** REQUIRED WORK **
Using the records below, give again exactly the lines from the line that contains "[228,577,278,591] Boto3 ->" through the line that contains "[876,728,1119,745] [624,759,813,777] The", both ends included, and only those.

━━━ PROVIDED MATERIAL

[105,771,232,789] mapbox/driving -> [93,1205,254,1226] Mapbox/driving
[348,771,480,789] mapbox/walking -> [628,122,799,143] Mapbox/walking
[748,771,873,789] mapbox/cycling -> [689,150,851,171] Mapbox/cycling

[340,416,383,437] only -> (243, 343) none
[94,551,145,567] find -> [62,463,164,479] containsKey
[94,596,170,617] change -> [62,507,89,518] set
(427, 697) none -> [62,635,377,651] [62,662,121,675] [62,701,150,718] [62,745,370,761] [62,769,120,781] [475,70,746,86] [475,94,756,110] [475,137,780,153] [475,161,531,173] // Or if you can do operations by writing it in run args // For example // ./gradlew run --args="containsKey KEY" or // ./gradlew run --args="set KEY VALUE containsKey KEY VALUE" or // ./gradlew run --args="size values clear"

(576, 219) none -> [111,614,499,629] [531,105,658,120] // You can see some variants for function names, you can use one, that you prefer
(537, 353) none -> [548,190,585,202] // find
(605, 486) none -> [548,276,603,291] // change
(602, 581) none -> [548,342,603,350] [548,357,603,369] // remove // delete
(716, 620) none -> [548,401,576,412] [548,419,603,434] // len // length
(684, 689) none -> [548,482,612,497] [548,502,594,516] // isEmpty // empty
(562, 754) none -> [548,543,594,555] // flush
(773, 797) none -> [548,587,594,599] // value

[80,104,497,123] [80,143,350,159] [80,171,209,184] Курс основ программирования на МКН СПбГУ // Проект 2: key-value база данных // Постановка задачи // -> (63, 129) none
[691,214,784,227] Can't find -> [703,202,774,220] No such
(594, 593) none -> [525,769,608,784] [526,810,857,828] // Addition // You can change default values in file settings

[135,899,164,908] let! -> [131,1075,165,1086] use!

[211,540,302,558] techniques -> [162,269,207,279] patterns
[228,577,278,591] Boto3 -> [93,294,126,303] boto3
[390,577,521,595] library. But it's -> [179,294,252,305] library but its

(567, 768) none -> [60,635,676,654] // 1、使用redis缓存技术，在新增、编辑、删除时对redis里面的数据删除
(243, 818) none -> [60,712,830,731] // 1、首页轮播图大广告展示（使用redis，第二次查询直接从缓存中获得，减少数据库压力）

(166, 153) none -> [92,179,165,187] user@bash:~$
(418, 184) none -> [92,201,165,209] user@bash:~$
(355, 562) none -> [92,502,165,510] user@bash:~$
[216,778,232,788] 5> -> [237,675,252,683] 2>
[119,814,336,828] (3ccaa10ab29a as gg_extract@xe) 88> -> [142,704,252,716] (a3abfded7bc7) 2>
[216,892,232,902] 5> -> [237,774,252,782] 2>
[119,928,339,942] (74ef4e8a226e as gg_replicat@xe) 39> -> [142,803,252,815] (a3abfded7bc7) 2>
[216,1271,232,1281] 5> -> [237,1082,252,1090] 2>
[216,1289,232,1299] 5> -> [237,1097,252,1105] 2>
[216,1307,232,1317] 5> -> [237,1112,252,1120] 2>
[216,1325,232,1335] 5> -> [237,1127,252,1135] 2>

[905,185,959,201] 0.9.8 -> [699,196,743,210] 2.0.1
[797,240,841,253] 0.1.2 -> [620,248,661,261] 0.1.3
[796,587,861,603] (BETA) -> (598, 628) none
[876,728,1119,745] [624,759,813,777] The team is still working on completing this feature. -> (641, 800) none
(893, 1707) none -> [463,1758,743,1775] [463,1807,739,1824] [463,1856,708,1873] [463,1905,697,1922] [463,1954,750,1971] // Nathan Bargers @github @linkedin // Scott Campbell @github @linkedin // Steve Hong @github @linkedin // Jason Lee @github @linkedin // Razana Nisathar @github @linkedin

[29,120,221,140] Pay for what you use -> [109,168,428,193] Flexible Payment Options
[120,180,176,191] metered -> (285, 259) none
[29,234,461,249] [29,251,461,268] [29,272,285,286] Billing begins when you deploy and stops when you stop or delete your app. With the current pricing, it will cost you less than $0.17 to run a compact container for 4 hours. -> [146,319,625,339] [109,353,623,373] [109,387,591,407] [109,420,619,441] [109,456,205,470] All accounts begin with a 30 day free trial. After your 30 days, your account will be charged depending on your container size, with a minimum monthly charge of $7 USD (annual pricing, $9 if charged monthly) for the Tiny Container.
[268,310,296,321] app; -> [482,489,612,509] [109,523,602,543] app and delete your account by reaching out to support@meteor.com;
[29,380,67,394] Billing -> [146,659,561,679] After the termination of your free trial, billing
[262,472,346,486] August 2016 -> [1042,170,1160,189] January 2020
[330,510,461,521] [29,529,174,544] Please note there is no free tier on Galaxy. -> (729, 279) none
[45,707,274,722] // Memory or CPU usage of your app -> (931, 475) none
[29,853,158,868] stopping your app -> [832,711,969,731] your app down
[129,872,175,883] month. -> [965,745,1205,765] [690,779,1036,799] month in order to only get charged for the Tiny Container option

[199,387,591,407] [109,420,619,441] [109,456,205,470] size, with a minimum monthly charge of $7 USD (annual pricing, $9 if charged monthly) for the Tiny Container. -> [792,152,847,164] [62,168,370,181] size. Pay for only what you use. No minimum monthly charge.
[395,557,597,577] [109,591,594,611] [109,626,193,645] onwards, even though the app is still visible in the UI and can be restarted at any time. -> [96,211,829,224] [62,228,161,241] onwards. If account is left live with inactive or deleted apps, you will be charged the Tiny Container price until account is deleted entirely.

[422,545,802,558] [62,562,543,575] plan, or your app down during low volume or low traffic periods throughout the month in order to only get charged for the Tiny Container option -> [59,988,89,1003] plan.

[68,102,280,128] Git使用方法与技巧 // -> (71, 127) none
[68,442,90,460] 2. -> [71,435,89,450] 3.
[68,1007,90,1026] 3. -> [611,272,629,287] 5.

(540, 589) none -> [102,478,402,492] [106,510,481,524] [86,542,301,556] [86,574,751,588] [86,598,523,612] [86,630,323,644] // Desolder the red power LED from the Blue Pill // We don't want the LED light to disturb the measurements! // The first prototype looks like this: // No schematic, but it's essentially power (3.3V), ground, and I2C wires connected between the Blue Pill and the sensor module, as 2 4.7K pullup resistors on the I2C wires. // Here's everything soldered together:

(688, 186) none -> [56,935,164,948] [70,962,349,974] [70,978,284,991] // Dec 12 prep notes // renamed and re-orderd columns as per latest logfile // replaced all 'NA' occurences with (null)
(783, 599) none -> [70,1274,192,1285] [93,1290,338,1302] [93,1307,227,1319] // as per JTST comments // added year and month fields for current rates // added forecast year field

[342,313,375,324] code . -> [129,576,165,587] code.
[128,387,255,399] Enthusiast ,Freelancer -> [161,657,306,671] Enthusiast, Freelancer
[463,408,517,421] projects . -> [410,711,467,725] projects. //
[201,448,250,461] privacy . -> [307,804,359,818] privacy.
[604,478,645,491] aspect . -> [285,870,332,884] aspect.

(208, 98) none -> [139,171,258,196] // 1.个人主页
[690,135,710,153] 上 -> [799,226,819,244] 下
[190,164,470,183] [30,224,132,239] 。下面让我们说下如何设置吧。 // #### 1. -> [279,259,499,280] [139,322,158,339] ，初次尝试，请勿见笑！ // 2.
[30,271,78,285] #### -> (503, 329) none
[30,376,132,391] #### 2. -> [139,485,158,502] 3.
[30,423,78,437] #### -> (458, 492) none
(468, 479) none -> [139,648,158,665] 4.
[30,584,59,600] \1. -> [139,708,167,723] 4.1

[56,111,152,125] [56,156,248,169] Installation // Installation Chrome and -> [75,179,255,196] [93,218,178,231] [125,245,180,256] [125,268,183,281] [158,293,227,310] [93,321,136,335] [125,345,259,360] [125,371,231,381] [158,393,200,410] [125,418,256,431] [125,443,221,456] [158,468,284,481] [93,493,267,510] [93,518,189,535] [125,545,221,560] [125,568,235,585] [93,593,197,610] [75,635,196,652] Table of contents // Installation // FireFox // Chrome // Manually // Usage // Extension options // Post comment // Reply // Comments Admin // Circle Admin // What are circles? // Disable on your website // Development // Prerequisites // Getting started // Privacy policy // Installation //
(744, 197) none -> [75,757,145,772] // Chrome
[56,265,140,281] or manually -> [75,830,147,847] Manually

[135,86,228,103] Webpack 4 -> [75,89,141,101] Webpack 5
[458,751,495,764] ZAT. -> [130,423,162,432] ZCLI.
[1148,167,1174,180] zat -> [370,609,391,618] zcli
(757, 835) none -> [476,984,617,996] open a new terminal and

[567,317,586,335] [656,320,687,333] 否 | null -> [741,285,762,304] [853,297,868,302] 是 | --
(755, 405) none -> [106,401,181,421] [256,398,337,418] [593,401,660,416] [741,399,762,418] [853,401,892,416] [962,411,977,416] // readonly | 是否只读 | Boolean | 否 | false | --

━━━━━━

** RESPONSE TO THE EXERCISE **
[228,577,278,591] Boto3 -> [93,294,126,303] boto3
[390,577,521,595] library. But it's -> [179,294,252,305] library but its

(567, 768) none -> [60,635,676,654] // 1、使用redis缓存技术，在新增、编辑、删除时对redis里面的数据删除
(243, 818) none -> [60,712,830,731] // 1、首页轮播图大广告展示（使用redis，第二次查询直接从缓存中获得，减少数据库压力）

(166, 153) none -> [92,179,165,187] user@bash:~$
(418, 184) none -> [92,201,165,209] user@bash:~$
(355, 562) none -> [92,502,165,510] user@bash:~$
[216,778,232,788] 5> -> [237,675,252,683] 2>
[119,814,336,828] (3ccaa10ab29a as gg_extract@xe) 88> -> [142,704,252,716] (a3abfded7bc7) 2>
[216,892,232,902] 5> -> [237,774,252,782] 2>
[119,928,339,942] (74ef4e8a226e as gg_replicat@xe) 39> -> [142,803,252,815] (a3abfded7bc7) 2>
[216,1271,232,1281] 5> -> [237,1082,252,1090] 2>
[216,1289,232,1299] 5> -> [237,1097,252,1105] 2>
[216,1307,232,1317] 5> -> [237,1112,252,1120] 2>
[216,1325,232,1335] 5> -> [237,1127,252,1135] 2>

[905,185,959,201] 0.9.8 -> [699,196,743,210] 2.0.1
[797,240,841,253] 0.1.2 -> [620,248,661,261] 0.1.3
[796,587,861,603] (BETA) -> (598, 628) none
[876,728,1119,745] [624,759,813,777] The team is still working on completing this feature. -> (641, 800) none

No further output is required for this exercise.